### What is expected
Only one span is wanted from the lines below: from the one with "margin-left: none ->" up to and including the one with "font-weight: bold ->". Copy it exactly, without images.

### Excerpted records
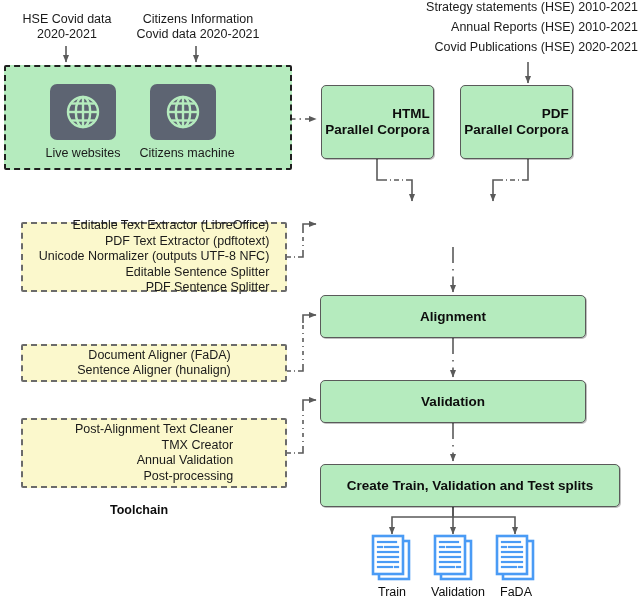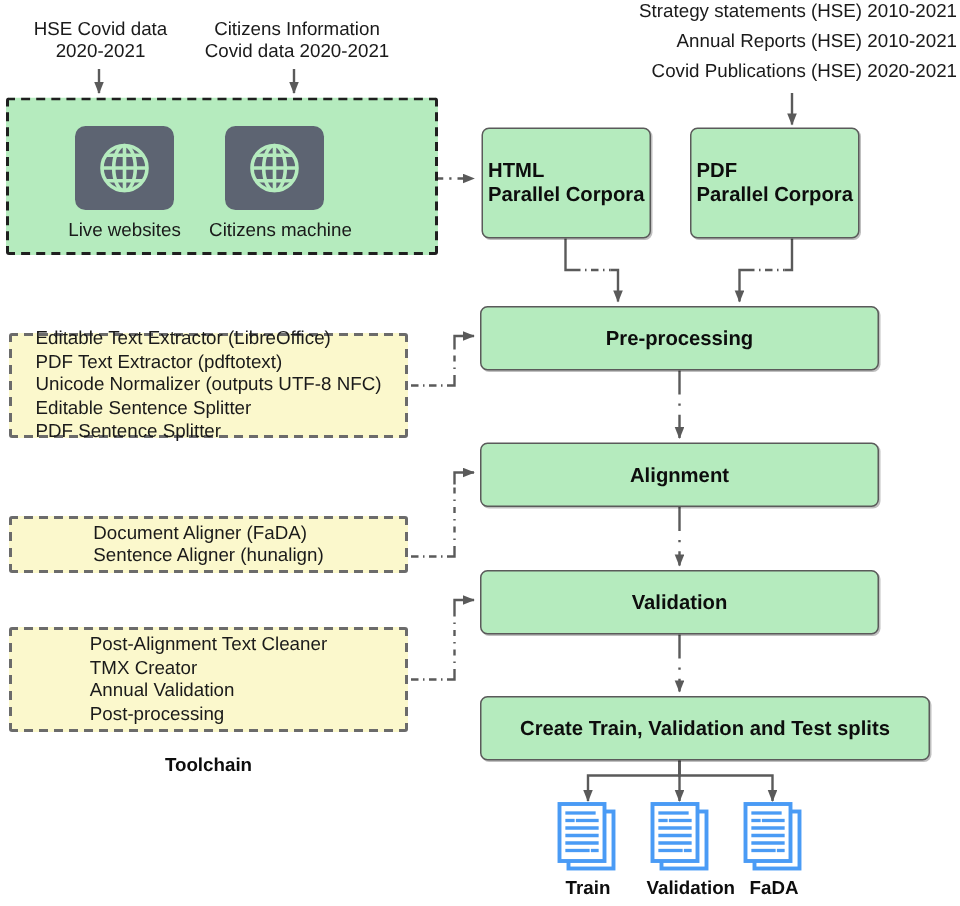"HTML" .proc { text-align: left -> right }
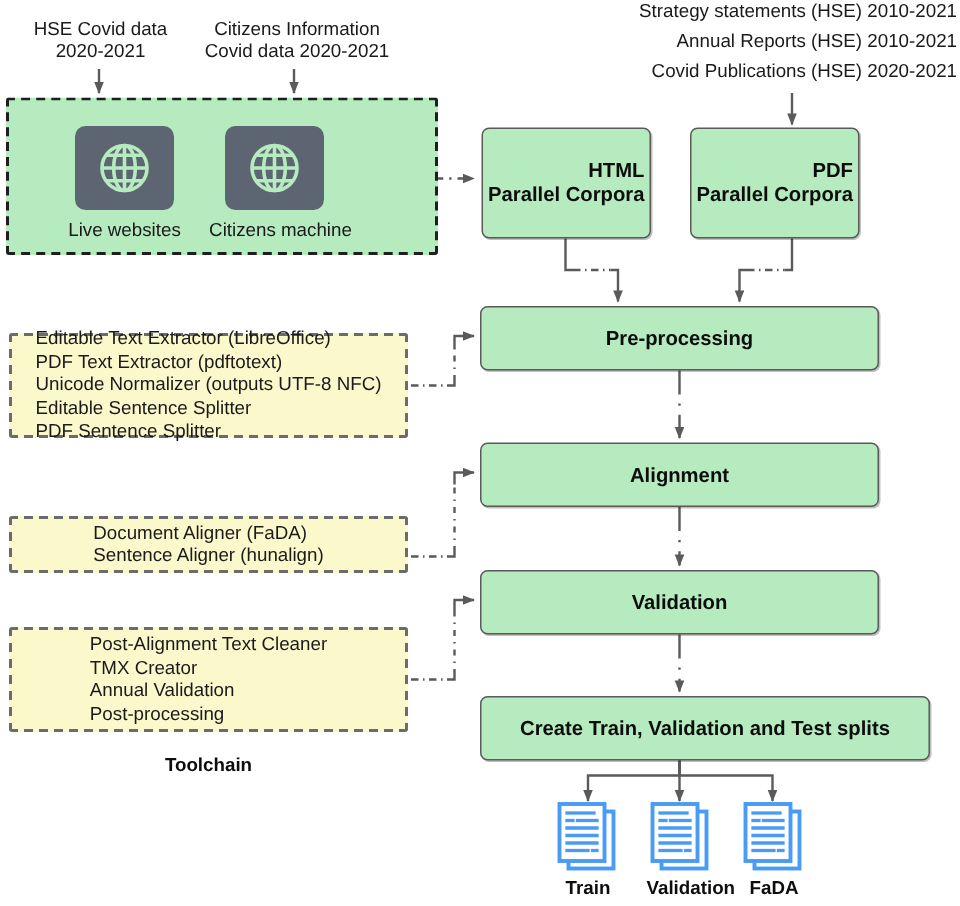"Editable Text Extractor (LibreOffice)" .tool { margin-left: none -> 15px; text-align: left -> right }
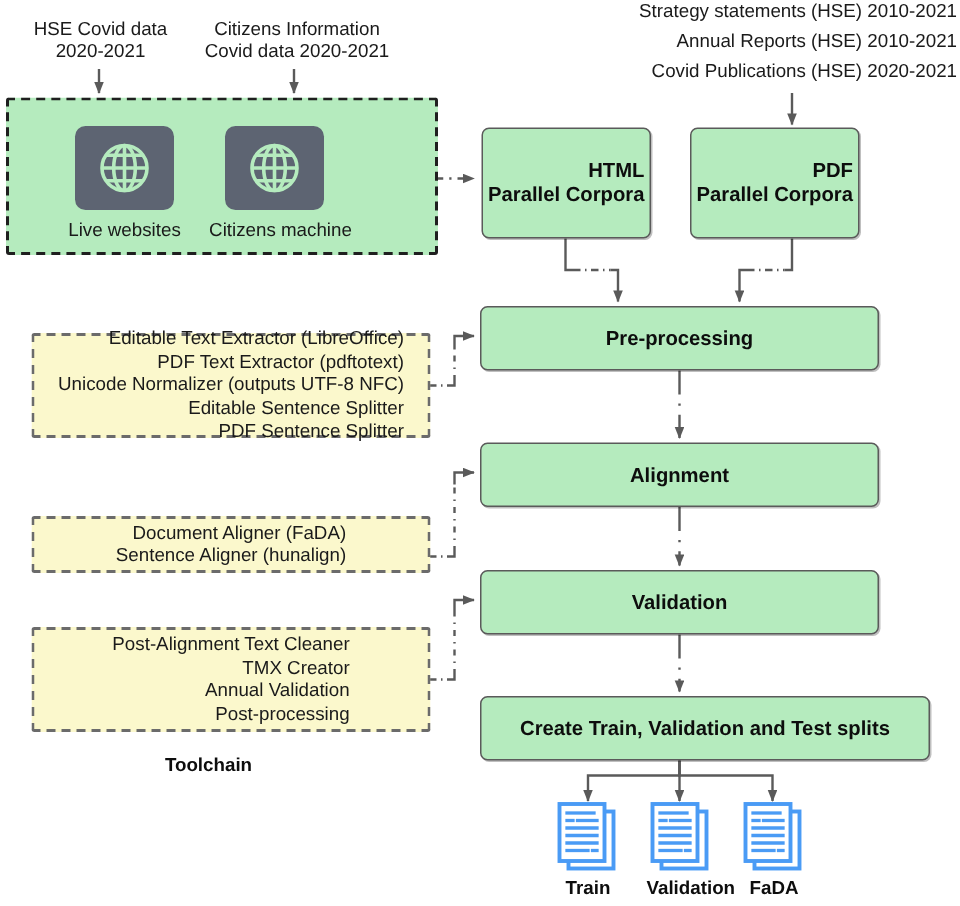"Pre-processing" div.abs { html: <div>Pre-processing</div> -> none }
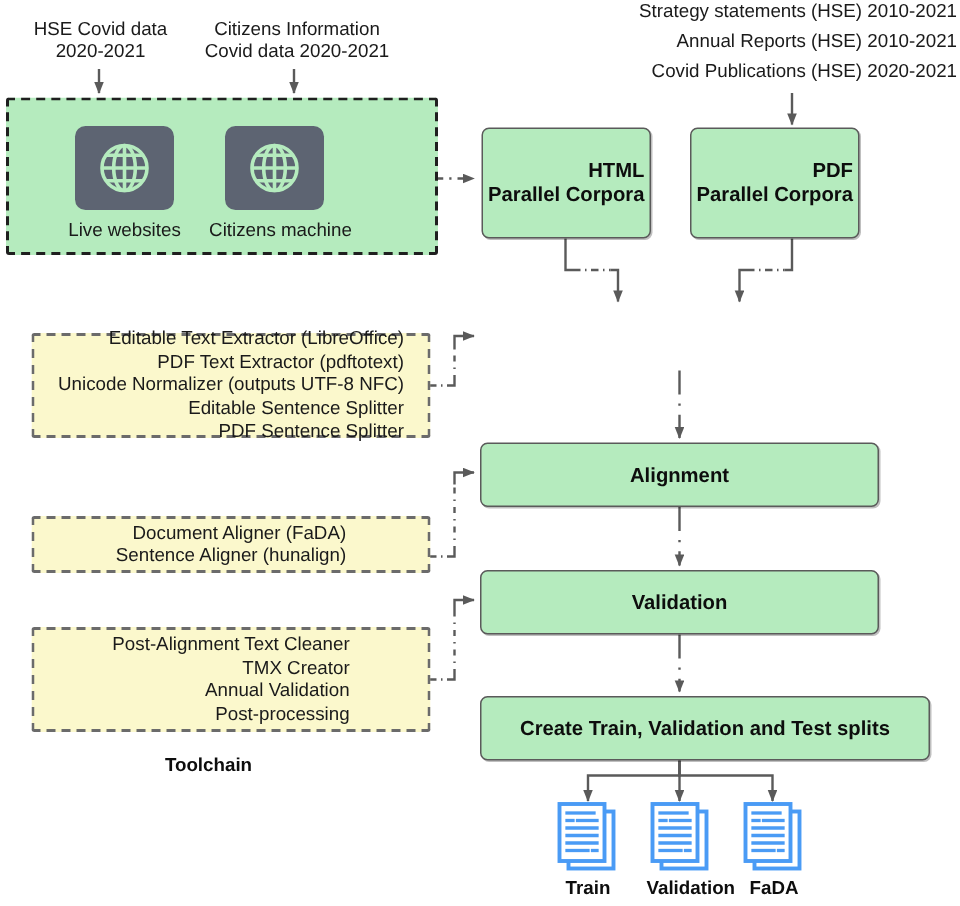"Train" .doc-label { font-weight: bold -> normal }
==
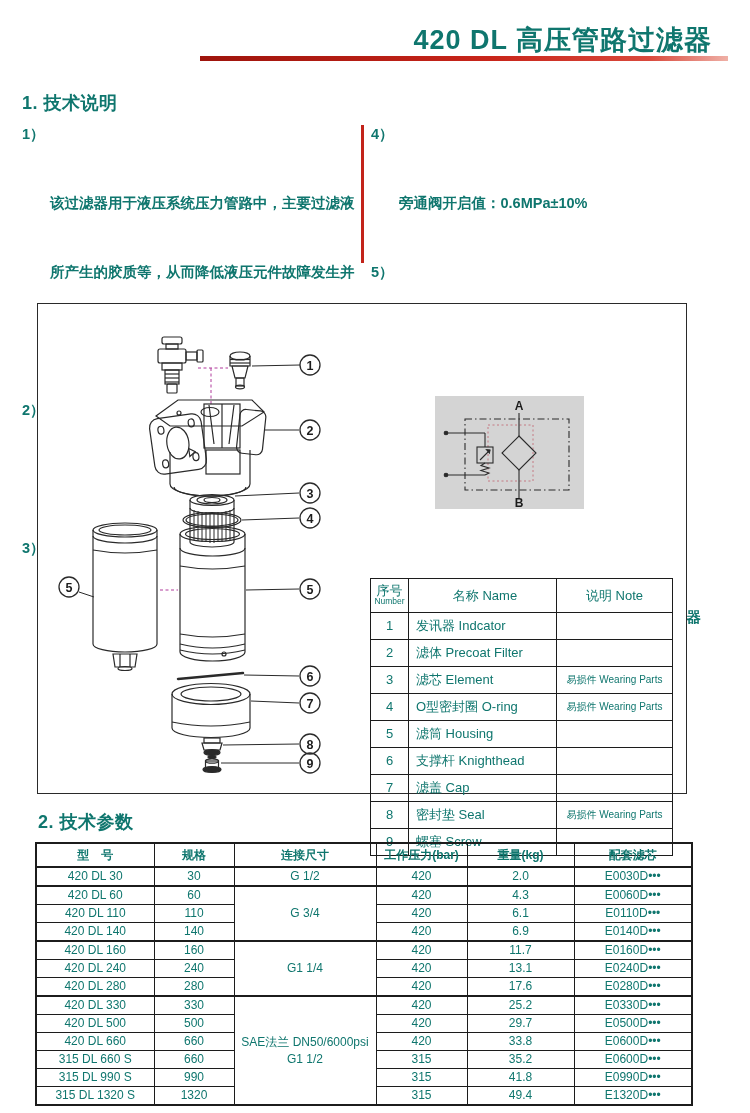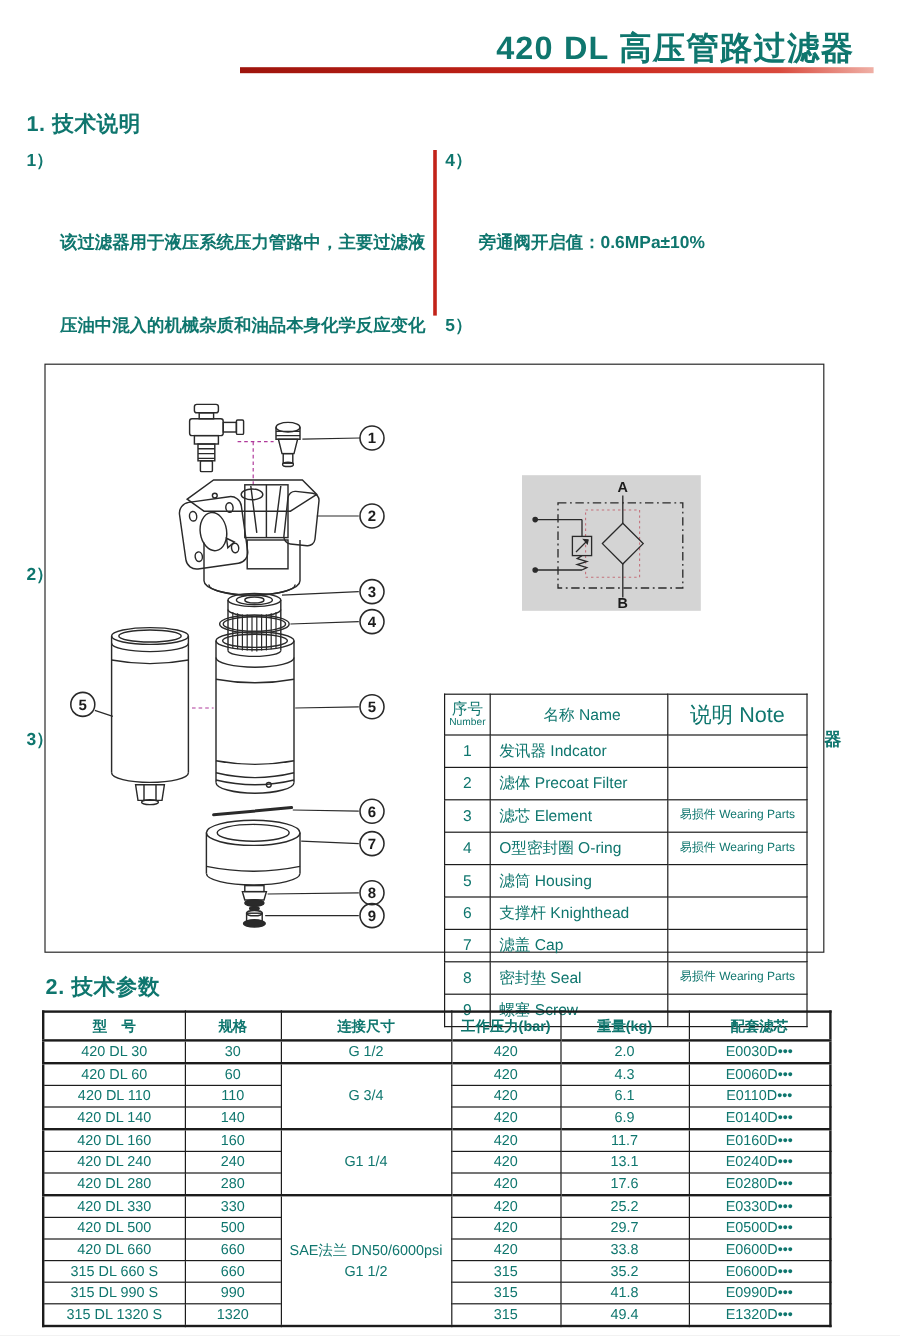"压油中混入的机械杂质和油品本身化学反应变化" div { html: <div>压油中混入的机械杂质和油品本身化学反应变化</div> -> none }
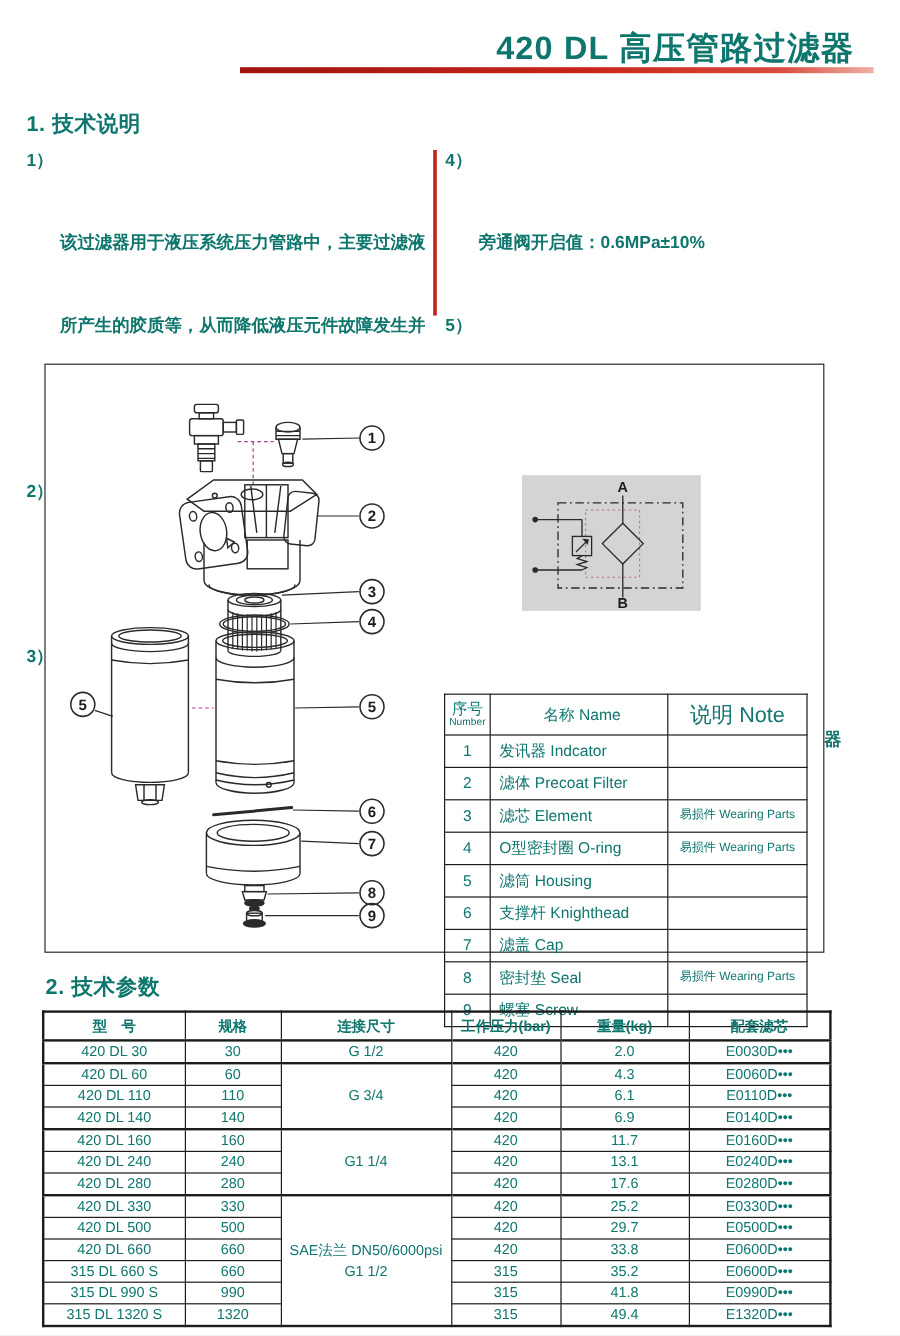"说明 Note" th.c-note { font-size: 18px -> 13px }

### Result of the exercise
"Editable Text Extractor (LibreOffice)" .tool { margin-left: none -> 15px; text-align: left -> right }
"Pre-processing" div.abs { html: <div>Pre-processing</div> -> none }
"Train" .doc-label { font-weight: bold -> normal }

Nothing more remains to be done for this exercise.